The truth is every year Lent rolls around, and I hear person after person talk about what they will give up, the meditations they will read, and the seriousness of it all, and I don’t get it. Year after year Lent grabs me and shakes me into action. I’m a melancholy type who could sit all day long reflecting in my head and with my pen to the lines in my journal, but when I start thinking about Jesus’ last 40 days, I see a man who knew his identity and understood his purpose and let nothing stop him from walking toward it.
I want to know who I am and to walk in purpose, wasting no time for the days are few. I don’t know how long I will live, and neither do you. We have one life to live. What will I think about mine at the end? Will I wonder what could have been if I took more risks?

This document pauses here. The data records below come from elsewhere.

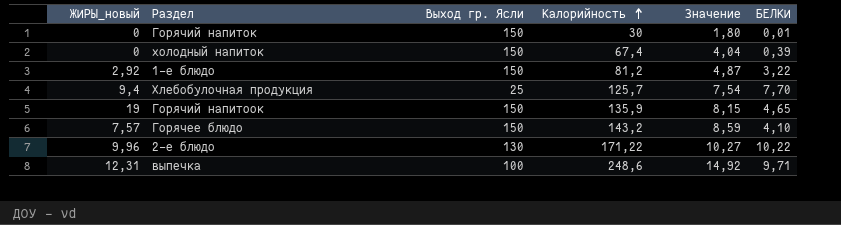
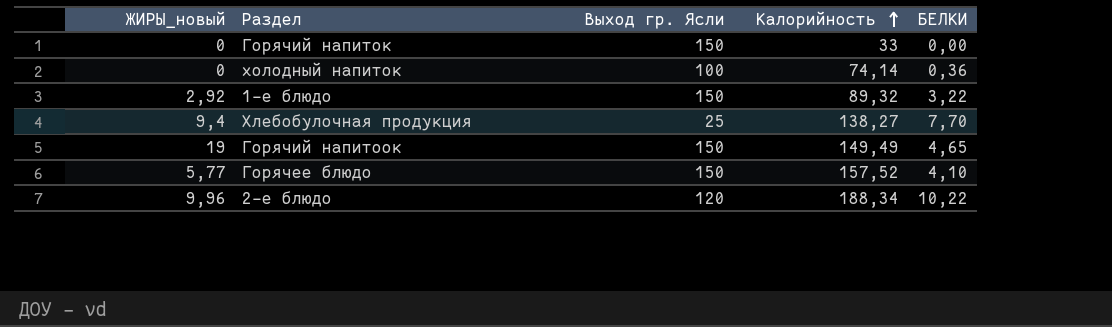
column Значение | formula: [Калорийность] * 0,06 -> none
row выпечка: 12,31 | 100 | 248,6 | 14,92 | 9,71 -> none
Горячий напиток | Калорийность: 30 -> 33
Горячий напиток | БЕЛКИ: 0,01 -> 0,00
холодный напиток | Выход гр. Ясли: 150 -> 100
холодный напиток | Калорийность: 67,4 -> 74,14
холодный напиток | БЕЛКИ: 0,39 -> 0,36
1-е блюдо | Калорийность: 81,2 -> 89,32
Хлебобулочная продукция | Калорийность: 125,7 -> 138,27
Горячий напитоок | Калорийность: 135,9 -> 149,49
Горячее блюдо | ЖИРЫ_новый: 7,57 -> 5,77
Горячее блюдо | Калорийность: 143,2 -> 157,52
2-е блюдо | Выход гр. Ясли: 130 -> 120
2-е блюдо | Калорийность: 171,22 -> 188,34

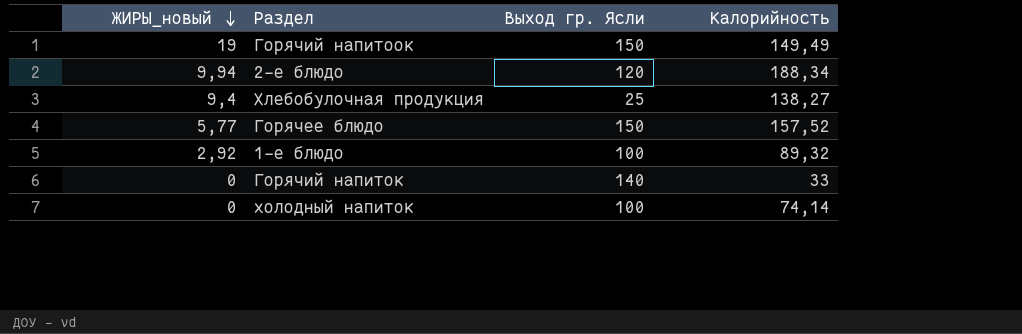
row order: Калорийность ascending -> ЖИРЫ_новый descending
column БЕЛКИ | position: 5 -> none
2-е блюдо | ЖИРЫ_новый: 9,96 -> 9,94
1-е блюдо | Выход гр. Ясли: 150 -> 100
Горячий напиток | Выход гр. Ясли: 150 -> 140

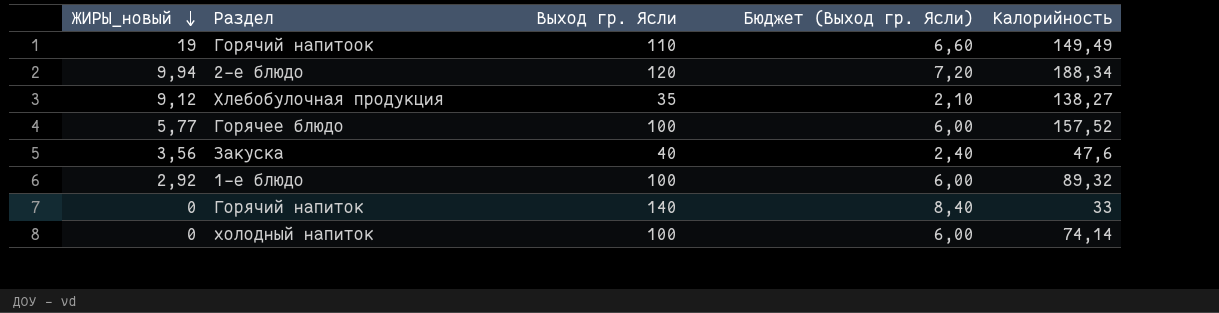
column Бюджет (Выход гр. Ясли) | formula: none -> [Выход гр. Ясли] * 0,06
Горячий напитоок | Выход гр. Ясли: 150 -> 110
Хлебобулочная продукция | ЖИРЫ_новый: 9,4 -> 9,12
Хлебобулочная продукция | Выход гр. Ясли: 25 -> 35
Горячее блюдо | Выход гр. Ясли: 150 -> 100
row Закуска: none -> 3,56 | 40 | 2,40 | 47,6

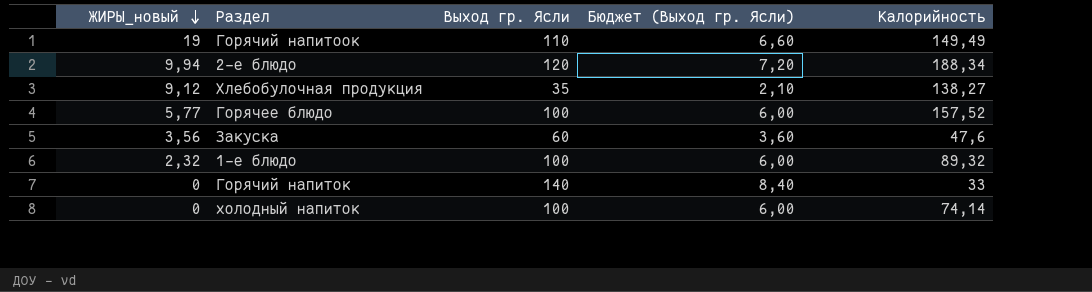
Закуска | Выход гр. Ясли: 40 -> 60
Закуска | Бюджет (Выход гр. Ясли): 2,40 -> 3,60
1-е блюдо | ЖИРЫ_новый: 2,92 -> 2,32

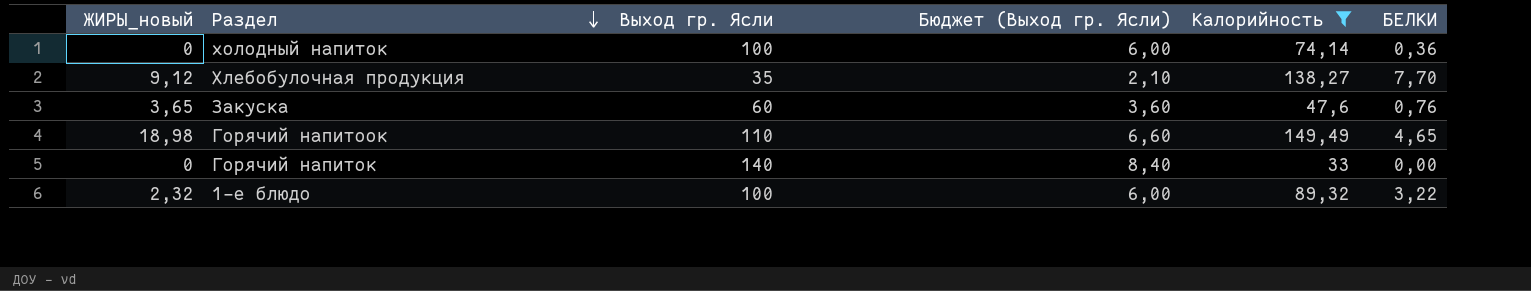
filter: none -> Калорийность <= 149,49
row order: ЖИРЫ_новый descending -> Раздел descending
column БЕЛКИ | position: none -> 6
Закуска | ЖИРЫ_новый: 3,56 -> 3,65
Горячий напитоок | ЖИРЫ_новый: 19 -> 18,98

Loved more freely? Lived without thinking about the judgments of others?
Believe me when I say I have no great ambitions for Lent 2014, only that I want to give and give and give some more out of who I am. In 2014 this looks like a lot of cooking, a lot of feeding people I love and people I want to love, a lot of bringing people around the table and connecting people who don’t know each other. This is one of the reasons for my life in Stockholm right now, I’m convinced of it. I want to take my eyes off myself, my dreams, my plans, and instead knowing who I am, take what I have to give and pour it out into the world.
Lent is for giving.
In other unrelated-but-related news, we have a new kitchen machine. It’s a Thermomix, and I use it daily, often several times a day. It’s my favourite thing in the kitchen now, and I’m stunned by the speed at which it chops. Several years ago I came across a recipe for homemade vegetable bouillon at In Jennie’s Kitchen, and wanted to try it immediately but only had a blender. It’s been in my mental filing cabinet waiting for the day when we would have our own kitchen workhorse. So last week I tried it out, and yes, it is amazing. I could happily drink the veggie broth this bouillon makes straight out of a mug, but it’s fabulous as a soup base and also in risottos. It would also make for a lovely gift.

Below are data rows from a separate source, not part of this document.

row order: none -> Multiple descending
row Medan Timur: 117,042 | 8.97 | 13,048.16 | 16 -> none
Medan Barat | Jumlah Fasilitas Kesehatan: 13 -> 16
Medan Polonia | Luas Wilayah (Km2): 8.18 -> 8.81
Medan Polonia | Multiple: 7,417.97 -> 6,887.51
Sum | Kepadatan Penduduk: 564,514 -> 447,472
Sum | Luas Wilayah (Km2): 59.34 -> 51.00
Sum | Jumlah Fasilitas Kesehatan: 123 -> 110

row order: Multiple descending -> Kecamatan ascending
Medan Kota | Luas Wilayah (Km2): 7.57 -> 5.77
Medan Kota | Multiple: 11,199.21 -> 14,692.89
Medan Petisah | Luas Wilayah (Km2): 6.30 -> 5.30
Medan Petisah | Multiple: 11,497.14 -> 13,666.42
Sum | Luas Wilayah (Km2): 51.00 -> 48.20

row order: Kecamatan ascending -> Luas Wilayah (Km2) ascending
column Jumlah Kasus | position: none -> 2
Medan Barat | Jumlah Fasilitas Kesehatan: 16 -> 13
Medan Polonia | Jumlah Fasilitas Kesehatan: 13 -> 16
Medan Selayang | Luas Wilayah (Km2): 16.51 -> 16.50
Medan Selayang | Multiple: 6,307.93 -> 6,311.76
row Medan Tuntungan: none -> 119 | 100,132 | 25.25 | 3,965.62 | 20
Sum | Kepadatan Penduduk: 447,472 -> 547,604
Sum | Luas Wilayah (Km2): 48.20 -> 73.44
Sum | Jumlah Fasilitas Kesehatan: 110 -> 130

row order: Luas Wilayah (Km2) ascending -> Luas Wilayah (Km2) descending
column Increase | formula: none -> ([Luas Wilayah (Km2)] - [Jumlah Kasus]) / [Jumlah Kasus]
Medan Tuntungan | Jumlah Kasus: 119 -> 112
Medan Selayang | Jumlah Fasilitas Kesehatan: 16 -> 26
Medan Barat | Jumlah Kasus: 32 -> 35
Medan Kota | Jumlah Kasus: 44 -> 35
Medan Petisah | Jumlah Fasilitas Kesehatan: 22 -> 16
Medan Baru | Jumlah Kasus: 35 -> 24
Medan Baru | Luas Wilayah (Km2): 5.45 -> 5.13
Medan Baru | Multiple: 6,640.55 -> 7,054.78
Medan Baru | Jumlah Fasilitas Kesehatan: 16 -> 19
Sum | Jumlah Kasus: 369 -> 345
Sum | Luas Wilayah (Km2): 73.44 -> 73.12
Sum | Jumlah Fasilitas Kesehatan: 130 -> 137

Homemade Vegetable Bouillon
150 g leeks, sliced and well-washed (a bit less than 1 large leek, I used parts of the white and green, trying to get an equal balance)
200g fennel bulb, chopped
200g carrot, chopped
100 g celery
50g sun-dried tomatoes
3 medium garlic cloves
250g fine grain sea salt
40 g flat-leaf parsley
1. The way you make this will vary depending on the power of your machine and the capacity of the bowl. My Thermomix is powerful, but I wasn’t sure how everything would fit. Instead of putting everything in at once, I followed Heidi of 101 Cookbooks‘ instructions and put the first four ingredients in, and then I added the next three followed by the salt and at the very end, I blitzed it all with the herbs.
2. I chopped each set for 10 seconds at speed 9. For a food processor, the 101 Cookbooks instructions indicate to pulse 20 times.

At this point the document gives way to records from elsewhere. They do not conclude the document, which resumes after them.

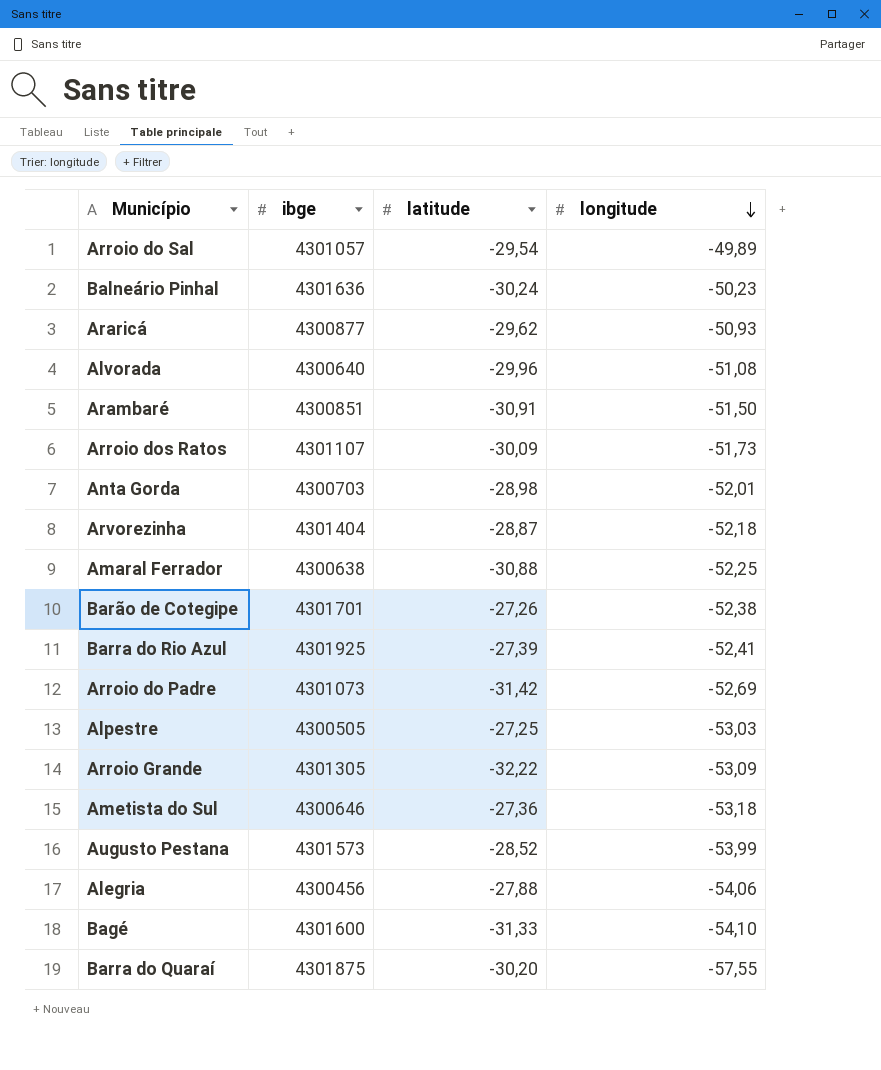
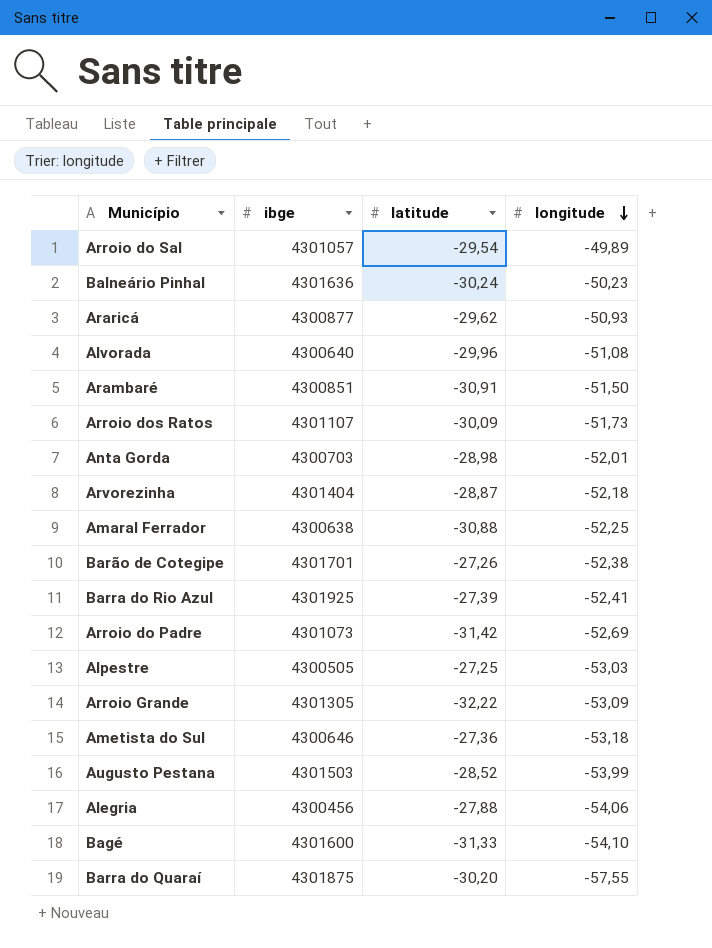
Augusto Pestana | ibge: 4301573 -> 4301503

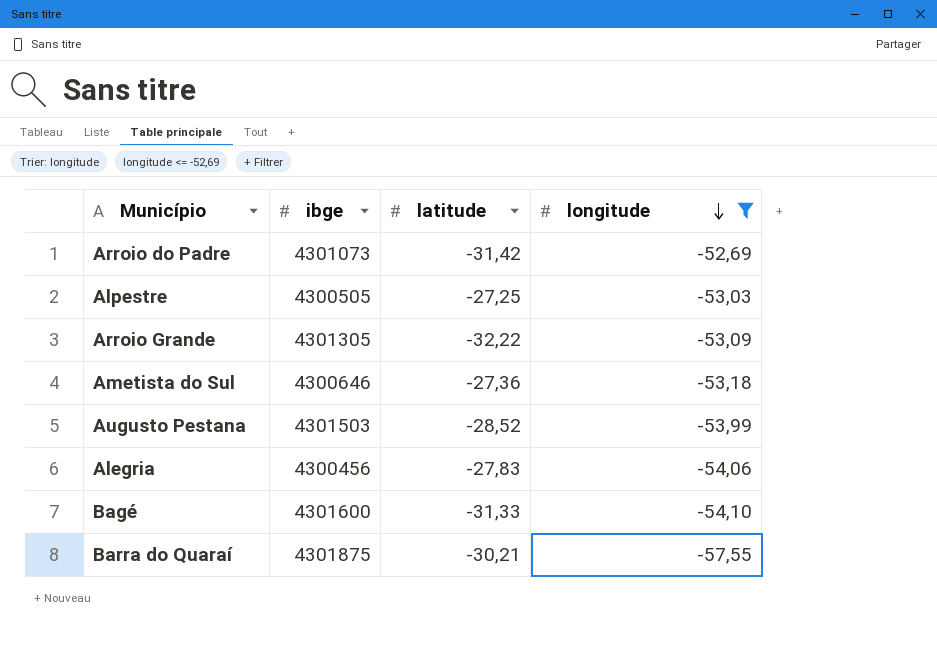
filter: none -> longitude <= -52,69
Alegria | latitude: -27,88 -> -27,83
Barra do Quaraí | latitude: -30,20 -> -30,21

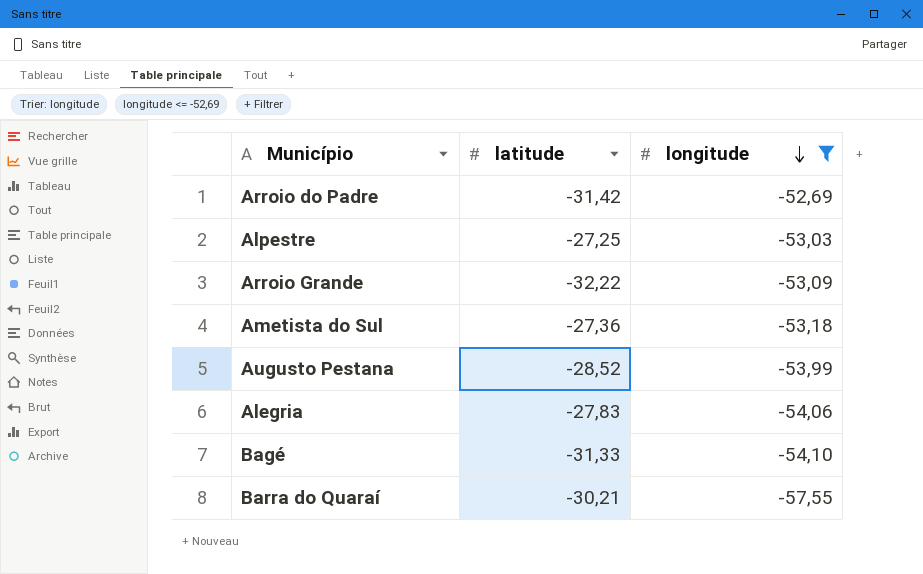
column ibge | position: 2 -> none

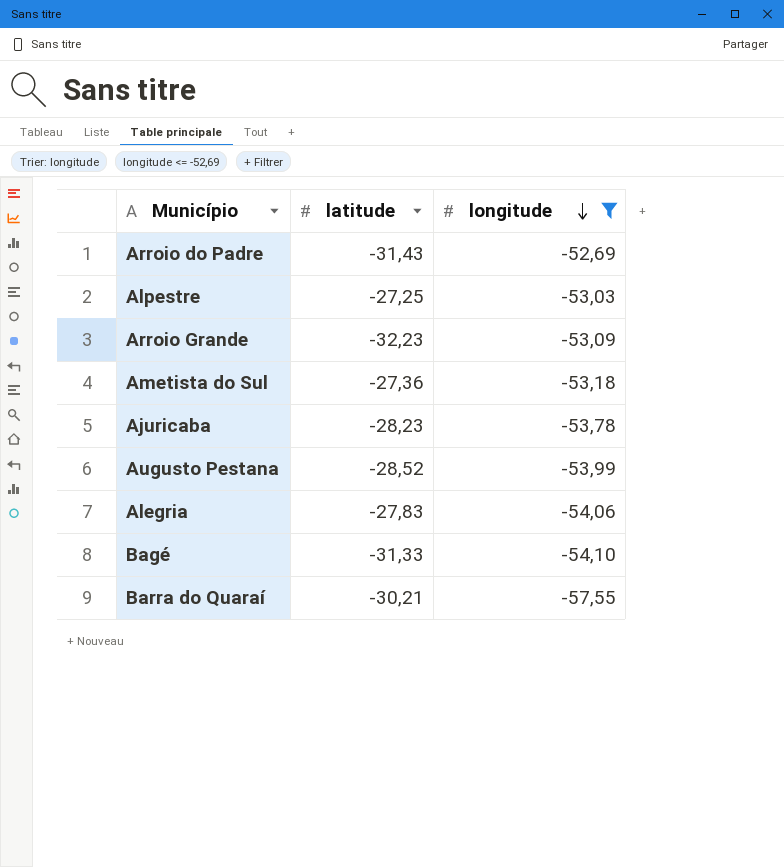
Arroio do Padre | latitude: -31,42 -> -31,43
Arroio Grande | latitude: -32,22 -> -32,23
row Ajuricaba: none -> -28,23 | -53,78

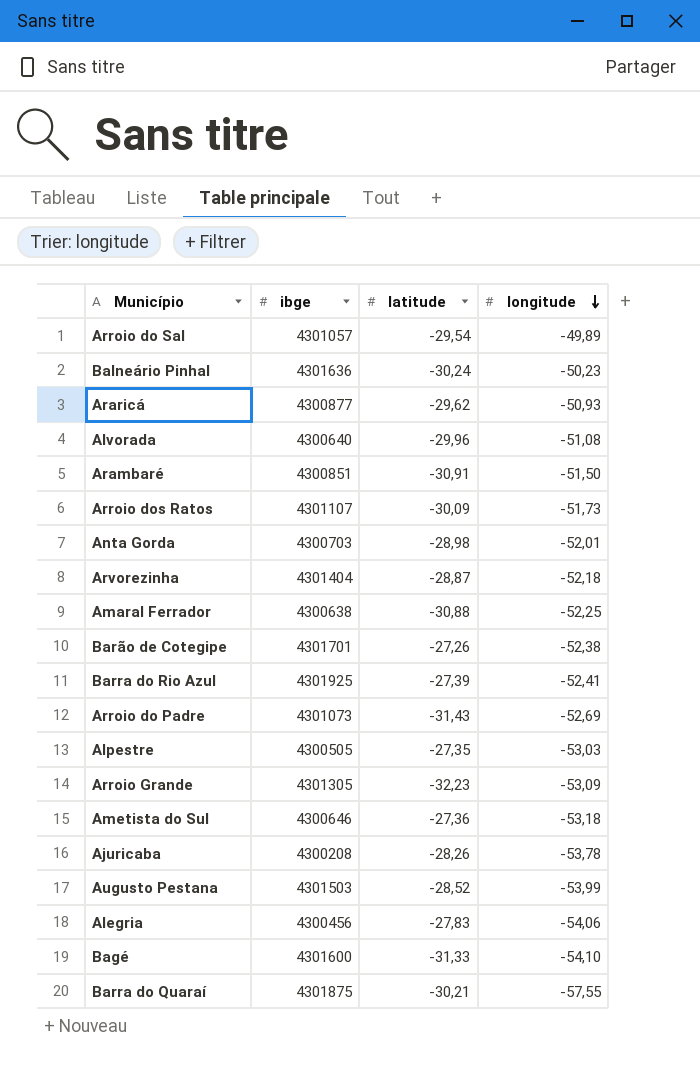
filter: longitude <= -52,69 -> none
column ibge | position: none -> 2
Alpestre | latitude: -27,25 -> -27,35
Ajuricaba | latitude: -28,23 -> -28,26

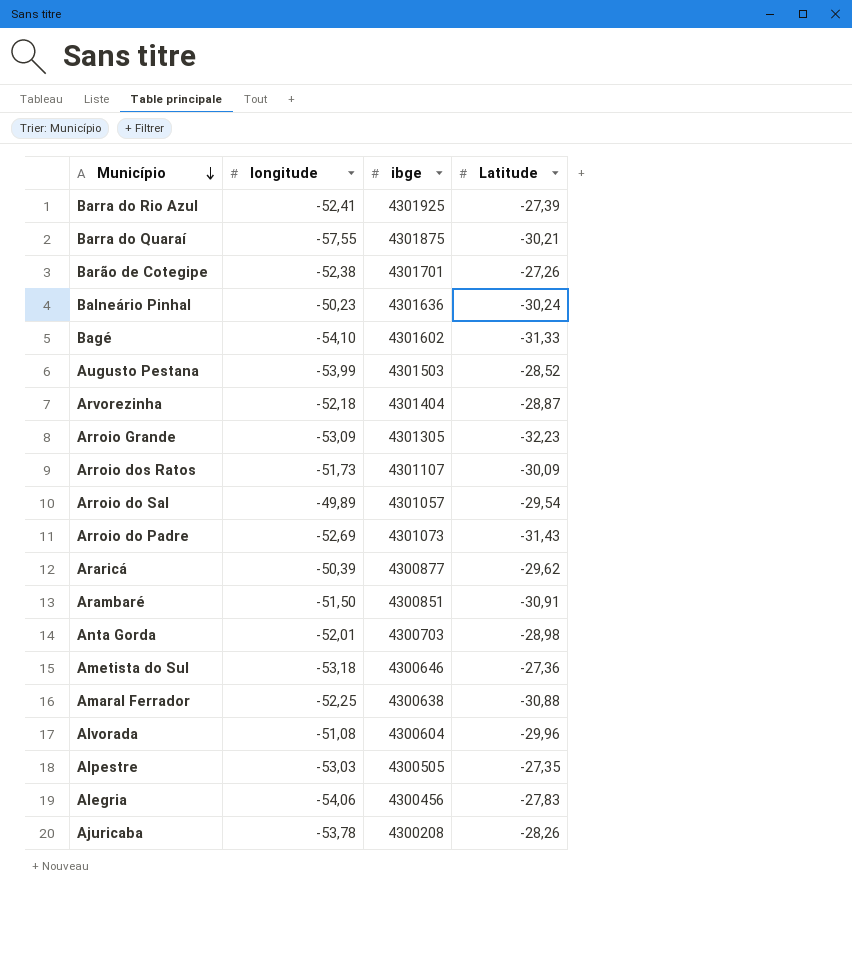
row order: longitude descending -> Município descending
column longitude | position: 4 -> 2
column name: latitude -> Latitude
Bagé | ibge: 4301600 -> 4301602
Araricá | longitude: -50,93 -> -50,39
Alvorada | ibge: 4300640 -> 4300604

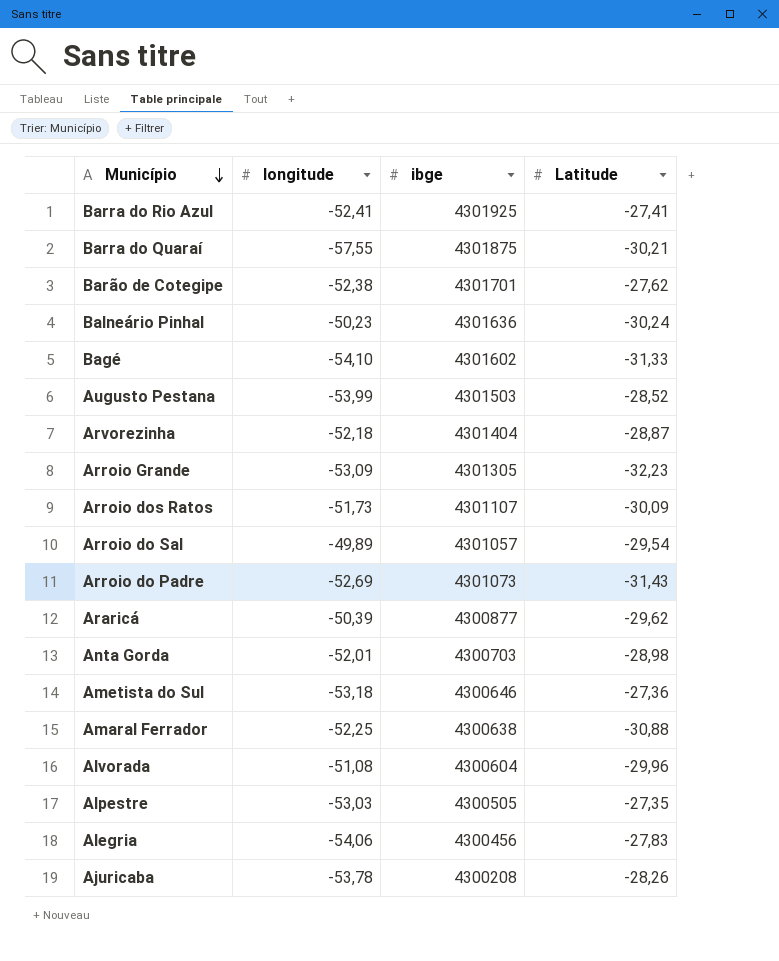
row Arambaré: -51,50 | 4300851 | -30,91 -> none
Barra do Rio Azul | Latitude: -27,39 -> -27,41
Barão de Cotegipe | Latitude: -27,26 -> -27,62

2. I put the herbs in whole without chopping, which means our veggie stock ends up with these lovely pieces of herb leaf in it, and I adore it.
3. You end up with a paste – don’t be scared if you taste it after the salt has been added and wonder what you’ve done. The salt is necessary to preserve it, and also keeps the texture nice and smooth. Keep some in a jar in your refrigerator and the rest in the freezer to use later.
I need a heaped tablespoon for a liter of water, but I like my stock strong and salty.